A los ochenta años encontré la familia que nunca supe que tenía

El nieto que ya conocía

La habitación pareció girar. —¿Jake? ¿Mi Jake?

Evelyn asintió con una sonrisa suave. De pronto todo cobraba sentido. Las visitas, las compras, la preocupación constante, la amistad genuina. Jake había descubierto la verdad sobre nuestra historia familiar y había averiguado dónde vivía yo. En lugar de aparecer de golpe reclamando parentesco, había elegido otro camino: se mudó cerca, se matriculó en una universidad de mi ciudad, y quiso conocerme primero. Temía que yo saliera corriendo si se presentaba de golpe diciendo que era mi nieto.

A pesar de las lágrimas, me reí. Eso sonaba exactamente a Jake.

Poco después, escuché pasos en el umbral. Jake entró con los ojos rojos y una expresión nerviosa. —¿Abuelo? —dijo suavemente.

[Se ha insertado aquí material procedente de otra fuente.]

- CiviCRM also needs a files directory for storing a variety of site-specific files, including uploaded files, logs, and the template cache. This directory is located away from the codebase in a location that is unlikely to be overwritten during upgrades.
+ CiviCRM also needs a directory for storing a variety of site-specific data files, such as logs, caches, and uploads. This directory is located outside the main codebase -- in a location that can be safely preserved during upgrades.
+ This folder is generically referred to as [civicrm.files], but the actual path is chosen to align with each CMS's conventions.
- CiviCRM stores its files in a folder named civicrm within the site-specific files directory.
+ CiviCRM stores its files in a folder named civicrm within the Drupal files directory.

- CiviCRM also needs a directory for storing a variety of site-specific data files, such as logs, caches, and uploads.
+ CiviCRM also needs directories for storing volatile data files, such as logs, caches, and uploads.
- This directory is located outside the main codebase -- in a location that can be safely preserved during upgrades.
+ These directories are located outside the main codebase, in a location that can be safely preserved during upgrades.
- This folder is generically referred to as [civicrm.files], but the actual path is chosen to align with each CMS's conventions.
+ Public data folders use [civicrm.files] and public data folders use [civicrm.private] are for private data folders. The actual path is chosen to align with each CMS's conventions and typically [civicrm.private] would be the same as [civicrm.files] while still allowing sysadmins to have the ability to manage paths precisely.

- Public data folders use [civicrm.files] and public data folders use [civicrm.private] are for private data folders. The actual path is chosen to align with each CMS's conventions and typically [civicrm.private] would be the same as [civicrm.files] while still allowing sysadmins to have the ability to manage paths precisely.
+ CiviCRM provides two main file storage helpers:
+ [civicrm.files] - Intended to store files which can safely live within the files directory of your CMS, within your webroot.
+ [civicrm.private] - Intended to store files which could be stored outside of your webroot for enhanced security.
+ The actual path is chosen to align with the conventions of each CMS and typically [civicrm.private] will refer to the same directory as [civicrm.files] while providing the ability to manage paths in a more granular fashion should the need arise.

Esa sola palabra me deshizo. Crucé la habitación y lo abracé con todas mis fuerzas. Él me devolvió el abrazo inmediatamente. —Ojalá nos hubiéramos encontrado antes —le dije. —Yo también —respondió. A nuestro alrededor, las enfermeras se secaban las lágrimas discretamente. Incluso Carla estaba emocionada. Por primera vez en mi vida, sentí lo que era tener una familia más allá de mí mismo.

La segunda oportunidad

Me giré nuevamente hacia Evelyn y me arrodillé otra vez. —Evelyn, perdí sesenta años. Perdí a un hijo. Pero te encontré a ti. Y encontré a nuestro nieto. No quiero perder ni un día más. ¿Te casarías conmigo?

Ella acarició mi rostro. —Sí, Arthur. Sí.

La sala estalló en vítores. Jake reía y lloraba al mismo tiempo. Alguien gritó desde el pasillo: «¿Dijo que sí?» Y Jake, secándose los ojos, respondió a voz en cuello: «¡Dijo que sí!» Todo el hogar de ancianos celebró con nosotros esa tarde.